Comment un pays qui ne représente qu’environ 0,02 % des émissions mondiales de gaz à effet de serre peut-il être parmi ceux qui subissent le plus lourdement les conséquences du dérèglement climatique ? À Haïti, ce paradoxe résume une réalité devenue difficile à ignorer : le pays contribue à peine au réchauffement mondial, mais en paie une facture disproportionnée.
Le Représentant résident du Programme des Nations unies pour le développement (PNUD) en Haïti, Xavier Michon, a rappelé cette réalité mardi 11 août, lors de l’atelier de clôture du projet de Soutien à la mise en œuvre de la contribution déterminée au niveau national (CDN), organisé à Port-au-Prince.

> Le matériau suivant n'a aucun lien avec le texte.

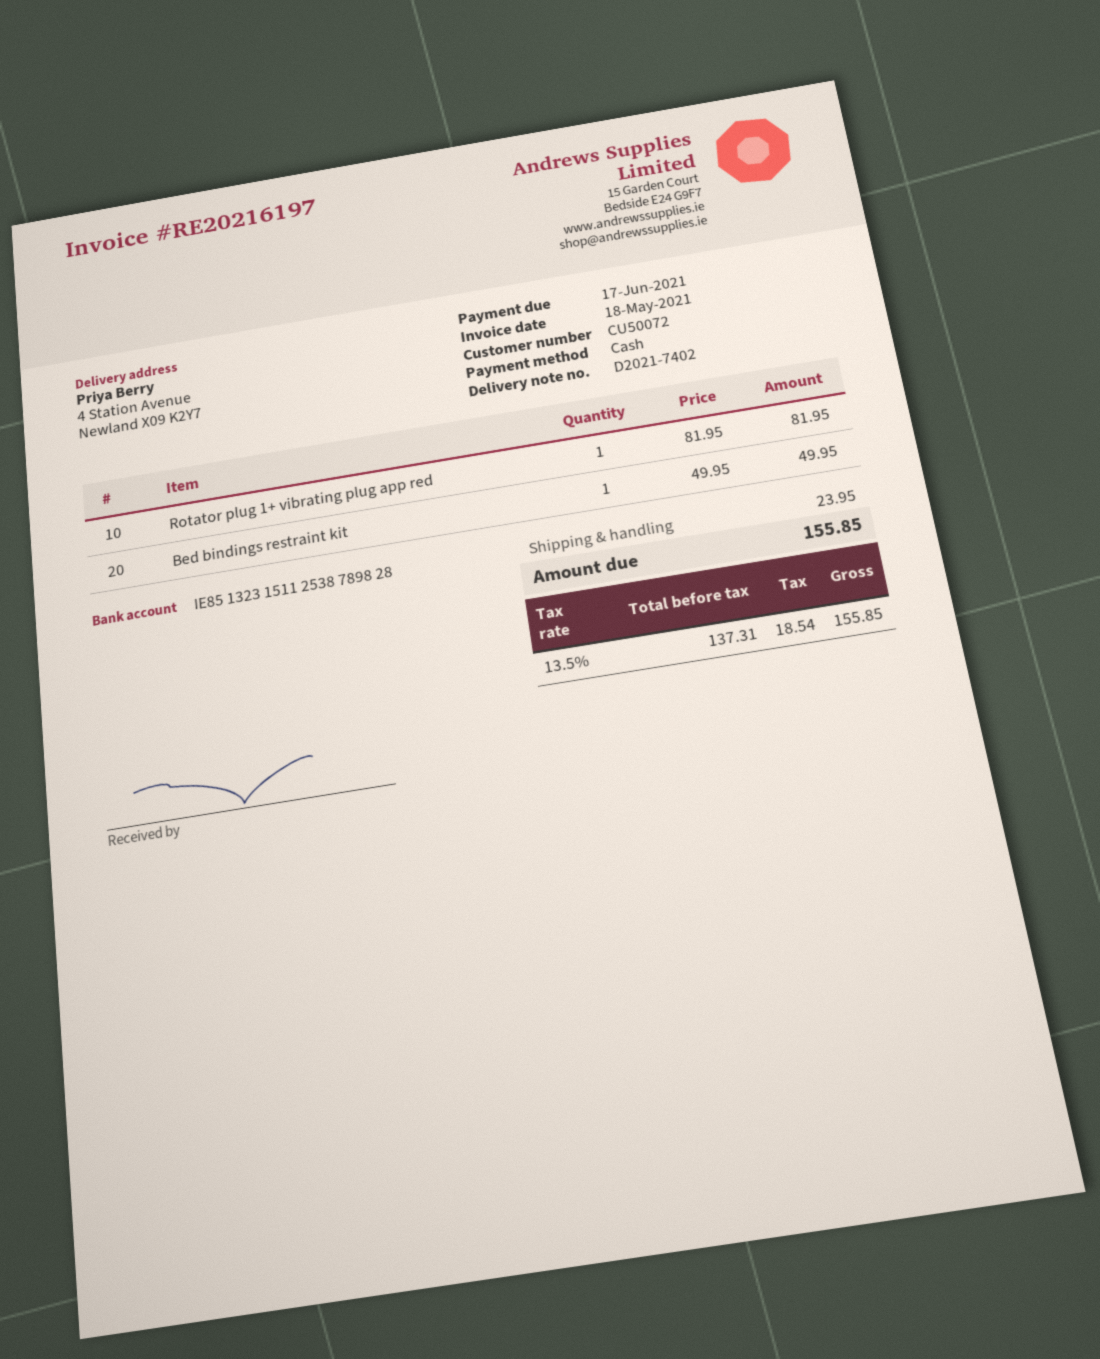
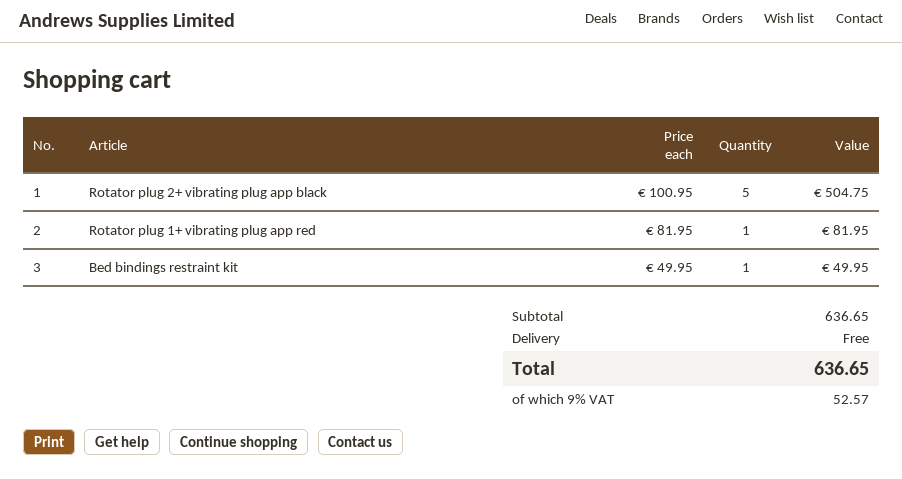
Rotator plug 2+ vibrating plug app black: none -> 5 x 100.95 = 504.75
shipping: 23.95 -> 0.00
tax: 13.5% = 18.54 -> 9% = 52.57
total: 155.85 -> 636.65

Cyclones plus destructeurs, inondations, sécheresses, pertes agricoles et dégâts économiques : les effets du changement climatique se multiplient alors que les moyens disponibles pour y répondre demeurent limités.
Pour Xavier Michon, la prévention doit donc être considérée comme un investissement stratégique plutôt qu’une dépense secondaire. Selon le chiffre avancé lors de l’atelier, chaque dollar consacré à la prévention et à la réduction des risques pourrait permettre d’éviter jusqu’à sept dollars de pertes causées par les catastrophes.
Pendant 18 mois, le ministère de l’Environnement, le PNUD et l’Agence espagnole de coopération internationale pour le développement (AECID) ont travaillé au renforcement des capacités d’Haïti à mettre en œuvre ses engagements climatiques.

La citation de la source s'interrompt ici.